From the material below, copy exactly the lines beginning with the one that contains "[316,479,350,492] red. ->" and ending with the one that contains "(718, 48) none -> (315, 401) //"; the pictures stay out.

**Data records**:
────────────────

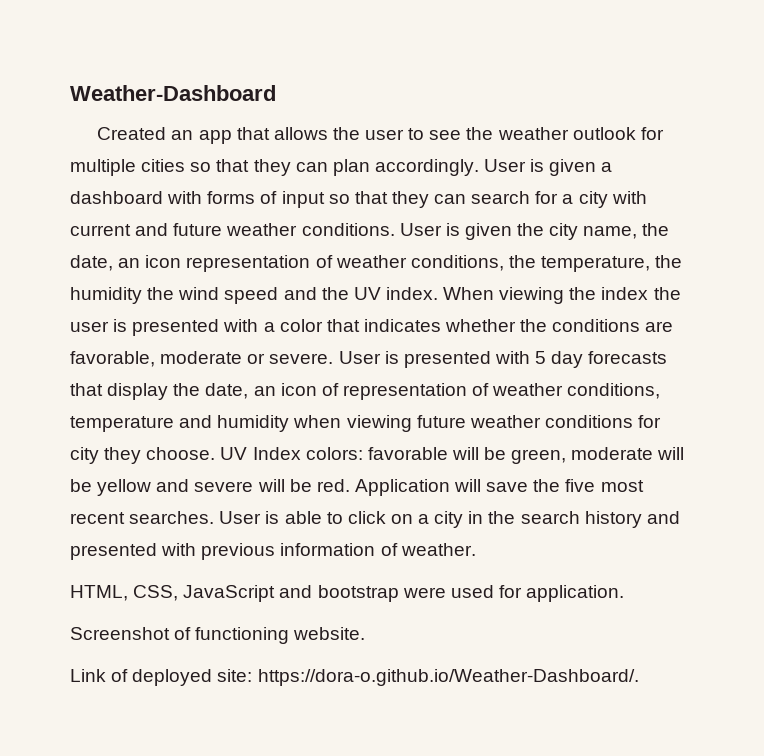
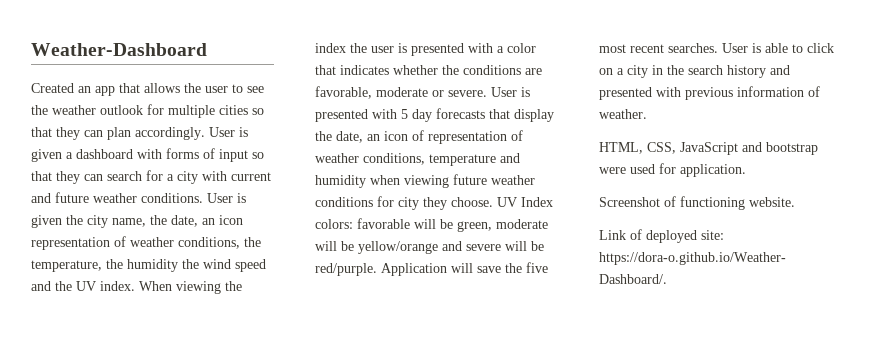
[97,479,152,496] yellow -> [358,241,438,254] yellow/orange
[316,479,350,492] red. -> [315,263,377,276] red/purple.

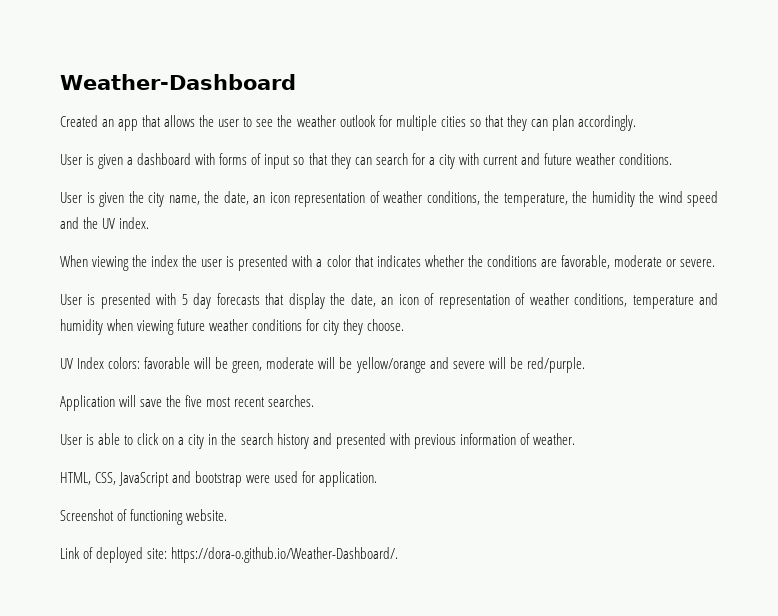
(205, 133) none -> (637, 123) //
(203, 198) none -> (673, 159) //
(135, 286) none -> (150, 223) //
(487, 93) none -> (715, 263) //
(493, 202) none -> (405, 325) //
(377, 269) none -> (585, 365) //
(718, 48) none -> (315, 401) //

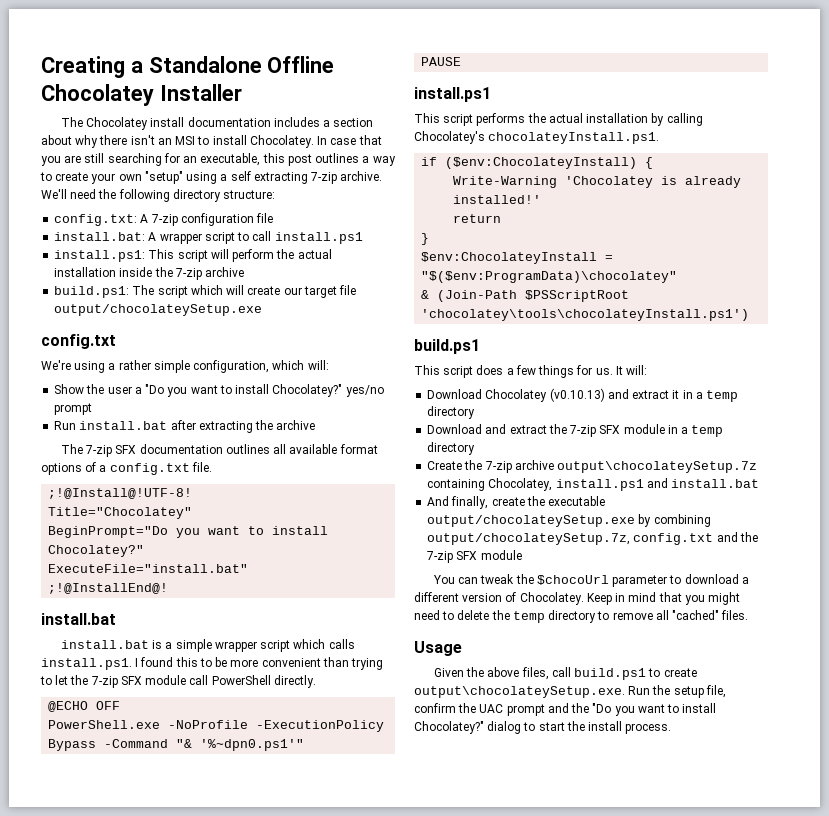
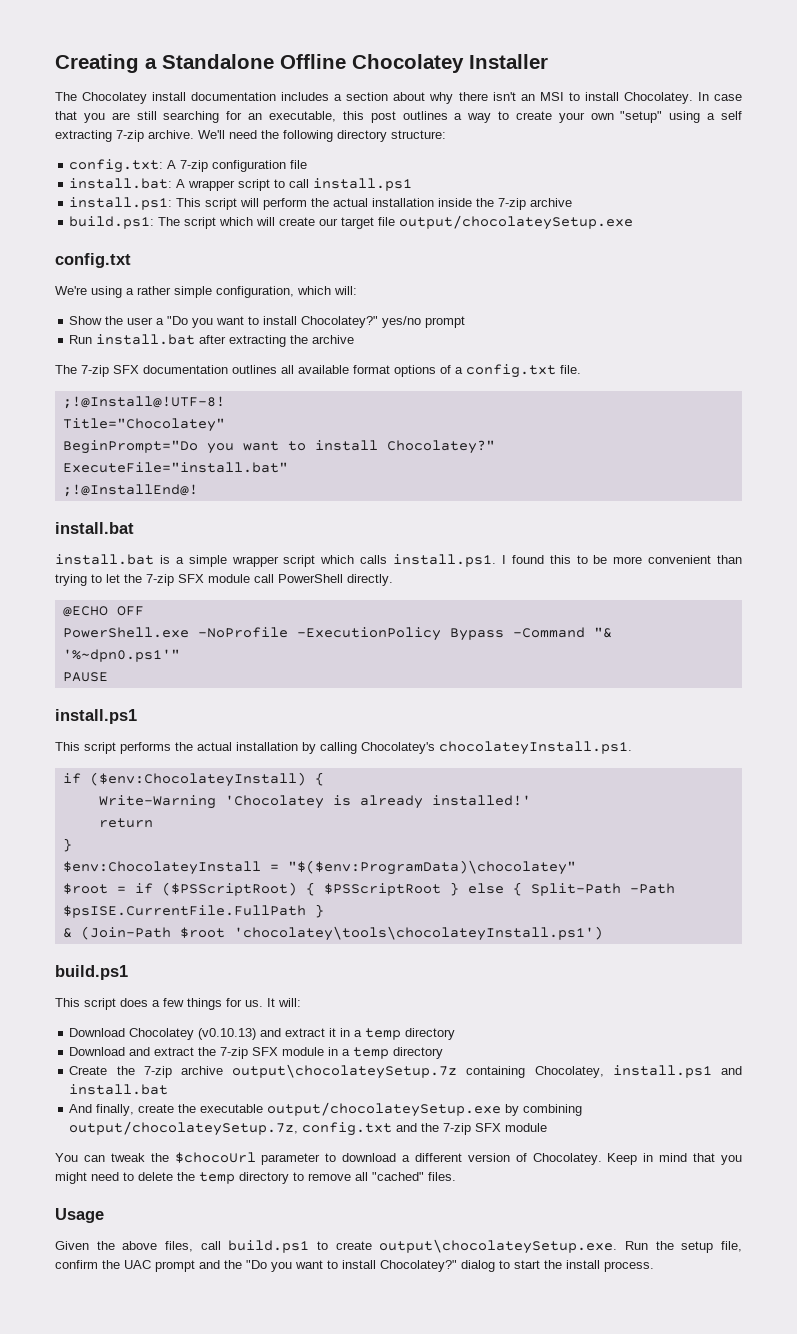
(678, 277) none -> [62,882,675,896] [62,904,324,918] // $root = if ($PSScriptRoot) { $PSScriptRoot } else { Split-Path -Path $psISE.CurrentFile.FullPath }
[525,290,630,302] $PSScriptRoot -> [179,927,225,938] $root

────────────────

**Output for this exercise**:
[316,479,350,492] red. -> [315,263,377,276] red/purple.

(205, 133) none -> (637, 123) //
(203, 198) none -> (673, 159) //
(135, 286) none -> (150, 223) //
(487, 93) none -> (715, 263) //
(493, 202) none -> (405, 325) //
(377, 269) none -> (585, 365) //
(718, 48) none -> (315, 401) //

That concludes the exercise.